Growth in output was signalled by the Bank of Scotland PMI – a seasonally adjusted index monitoring activity across Scotland’s manufacturing and service industries – rising from 54.4 in March to 55.8. This marked a rate of expansion that was only marginally below February’s three-and-a-half year high. Growth was broad-based across the manufacturing and service sectors. The increase was linked by panel members to robust demand conditions.

April data signalled a fourth straight monthly rise in new order levels in the Scottish economy. Furthermore, the pace of new business growth was unchanged on March’s three-and-a-half year high. Anecdotal evidence from survey respondents indicated that improving market conditions, successful promotional campaigns and strong export sales had all contributed to the rise.

Despite registering strong growth of output and new business in April, Scottish companies raised headcounts at only a marginal pace. It was weaker than that recorded in March, and seen across the UK as a whole. Where job creation was recorded, this was linked to new business wins and attempts to raise capacity levels.

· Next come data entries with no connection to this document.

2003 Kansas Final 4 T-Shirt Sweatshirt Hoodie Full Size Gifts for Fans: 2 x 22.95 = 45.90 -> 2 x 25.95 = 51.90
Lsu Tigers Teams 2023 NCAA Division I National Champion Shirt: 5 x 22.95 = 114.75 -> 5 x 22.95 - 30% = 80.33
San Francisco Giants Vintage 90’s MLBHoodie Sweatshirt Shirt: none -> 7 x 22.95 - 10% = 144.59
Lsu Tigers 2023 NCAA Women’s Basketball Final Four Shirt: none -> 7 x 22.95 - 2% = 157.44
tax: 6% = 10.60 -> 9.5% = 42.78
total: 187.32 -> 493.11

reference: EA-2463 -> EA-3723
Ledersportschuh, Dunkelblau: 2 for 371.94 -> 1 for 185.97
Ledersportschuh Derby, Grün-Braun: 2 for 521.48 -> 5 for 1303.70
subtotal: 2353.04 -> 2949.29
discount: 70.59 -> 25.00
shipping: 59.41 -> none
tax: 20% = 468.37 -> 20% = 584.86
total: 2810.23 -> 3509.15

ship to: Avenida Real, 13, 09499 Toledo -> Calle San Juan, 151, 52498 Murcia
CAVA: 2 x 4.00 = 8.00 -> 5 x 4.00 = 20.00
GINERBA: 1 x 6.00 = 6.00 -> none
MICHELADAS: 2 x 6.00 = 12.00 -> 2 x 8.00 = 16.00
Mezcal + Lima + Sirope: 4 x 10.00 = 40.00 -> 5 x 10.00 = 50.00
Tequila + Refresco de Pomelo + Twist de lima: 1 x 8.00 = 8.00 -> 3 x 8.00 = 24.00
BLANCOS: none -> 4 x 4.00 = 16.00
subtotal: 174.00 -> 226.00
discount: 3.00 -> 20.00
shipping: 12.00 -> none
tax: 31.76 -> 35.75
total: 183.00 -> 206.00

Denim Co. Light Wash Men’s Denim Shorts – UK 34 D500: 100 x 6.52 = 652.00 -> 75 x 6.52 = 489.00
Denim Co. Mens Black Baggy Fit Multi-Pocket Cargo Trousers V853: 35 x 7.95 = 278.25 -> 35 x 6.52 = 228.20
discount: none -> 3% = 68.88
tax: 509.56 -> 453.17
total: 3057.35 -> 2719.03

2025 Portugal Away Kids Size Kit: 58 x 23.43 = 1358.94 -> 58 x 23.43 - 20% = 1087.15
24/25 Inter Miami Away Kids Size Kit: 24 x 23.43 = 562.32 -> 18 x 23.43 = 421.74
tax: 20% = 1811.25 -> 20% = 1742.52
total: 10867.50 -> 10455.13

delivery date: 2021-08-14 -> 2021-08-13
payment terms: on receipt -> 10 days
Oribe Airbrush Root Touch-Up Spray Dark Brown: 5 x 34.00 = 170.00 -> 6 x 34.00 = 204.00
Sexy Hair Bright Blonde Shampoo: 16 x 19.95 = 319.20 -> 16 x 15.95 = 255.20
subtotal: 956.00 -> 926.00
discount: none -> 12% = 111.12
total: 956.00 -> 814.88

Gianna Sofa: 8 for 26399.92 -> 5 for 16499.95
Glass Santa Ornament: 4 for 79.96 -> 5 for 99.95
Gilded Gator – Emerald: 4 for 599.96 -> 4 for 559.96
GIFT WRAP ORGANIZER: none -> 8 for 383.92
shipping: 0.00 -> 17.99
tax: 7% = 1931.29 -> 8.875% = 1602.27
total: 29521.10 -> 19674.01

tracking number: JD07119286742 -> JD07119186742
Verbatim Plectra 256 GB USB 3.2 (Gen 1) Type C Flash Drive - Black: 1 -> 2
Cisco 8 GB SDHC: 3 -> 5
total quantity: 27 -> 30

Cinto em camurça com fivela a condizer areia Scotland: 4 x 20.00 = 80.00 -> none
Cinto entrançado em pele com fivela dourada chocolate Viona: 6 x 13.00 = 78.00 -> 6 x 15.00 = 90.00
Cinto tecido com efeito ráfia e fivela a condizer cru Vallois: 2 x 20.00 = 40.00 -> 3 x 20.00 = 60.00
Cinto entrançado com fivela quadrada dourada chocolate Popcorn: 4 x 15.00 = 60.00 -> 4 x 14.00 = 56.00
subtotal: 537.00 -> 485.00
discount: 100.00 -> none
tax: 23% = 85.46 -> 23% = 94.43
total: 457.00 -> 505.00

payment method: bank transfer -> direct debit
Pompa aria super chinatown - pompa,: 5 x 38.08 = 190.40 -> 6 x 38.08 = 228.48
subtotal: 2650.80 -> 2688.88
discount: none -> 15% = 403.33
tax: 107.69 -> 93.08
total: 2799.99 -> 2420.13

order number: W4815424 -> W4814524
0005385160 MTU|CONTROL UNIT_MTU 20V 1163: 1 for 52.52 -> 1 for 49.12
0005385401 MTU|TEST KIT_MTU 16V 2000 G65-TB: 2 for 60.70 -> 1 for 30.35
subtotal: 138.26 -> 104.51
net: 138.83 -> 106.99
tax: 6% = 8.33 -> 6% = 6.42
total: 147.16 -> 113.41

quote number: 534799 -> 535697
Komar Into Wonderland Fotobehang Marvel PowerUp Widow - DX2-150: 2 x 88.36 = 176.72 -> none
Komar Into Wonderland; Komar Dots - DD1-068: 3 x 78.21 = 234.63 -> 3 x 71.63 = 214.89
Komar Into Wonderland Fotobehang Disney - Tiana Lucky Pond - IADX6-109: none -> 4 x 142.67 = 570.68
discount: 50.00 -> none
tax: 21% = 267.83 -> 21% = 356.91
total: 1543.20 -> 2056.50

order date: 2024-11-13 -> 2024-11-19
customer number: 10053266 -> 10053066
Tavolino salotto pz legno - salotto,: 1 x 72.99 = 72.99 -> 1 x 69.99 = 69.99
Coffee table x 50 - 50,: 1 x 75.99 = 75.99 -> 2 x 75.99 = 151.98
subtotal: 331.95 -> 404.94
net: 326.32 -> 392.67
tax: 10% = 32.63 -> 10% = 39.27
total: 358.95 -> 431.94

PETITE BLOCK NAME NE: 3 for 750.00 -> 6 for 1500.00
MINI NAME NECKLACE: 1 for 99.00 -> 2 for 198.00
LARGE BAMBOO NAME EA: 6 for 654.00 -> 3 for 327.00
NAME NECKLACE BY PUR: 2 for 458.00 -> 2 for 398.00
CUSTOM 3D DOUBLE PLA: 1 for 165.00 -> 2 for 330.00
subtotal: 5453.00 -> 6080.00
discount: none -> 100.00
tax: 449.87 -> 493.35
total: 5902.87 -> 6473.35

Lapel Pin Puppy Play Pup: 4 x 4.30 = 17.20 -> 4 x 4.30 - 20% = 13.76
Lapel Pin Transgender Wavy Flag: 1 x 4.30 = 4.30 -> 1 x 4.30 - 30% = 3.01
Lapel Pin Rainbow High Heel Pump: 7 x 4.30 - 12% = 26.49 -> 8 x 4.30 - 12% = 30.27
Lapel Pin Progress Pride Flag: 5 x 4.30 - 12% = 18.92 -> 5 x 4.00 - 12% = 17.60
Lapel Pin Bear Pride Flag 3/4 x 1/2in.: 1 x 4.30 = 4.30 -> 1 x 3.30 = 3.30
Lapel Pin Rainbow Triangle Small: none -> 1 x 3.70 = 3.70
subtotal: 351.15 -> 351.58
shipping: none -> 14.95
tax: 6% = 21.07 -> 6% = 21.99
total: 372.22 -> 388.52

Backlogs of work in the Scottish private sector were reduced for the forty-fourth month in a row during April. Although the rise was stronger than that posted in the previous survey period, it was below that seen at the UK-wide level.

Input and output prices continued to rise across the Scottish private sector in April. Overall input prices rose at a weaker pace than recorded in March, while charge inflation picked up on the month. Panellists continued to report a wide range of inputs as having risen in price. This in turn forced firms to raise charges. Inflationary pressures were centred on the manufacturing sector, as service providers recorded a deceleration of both output and input price inflation.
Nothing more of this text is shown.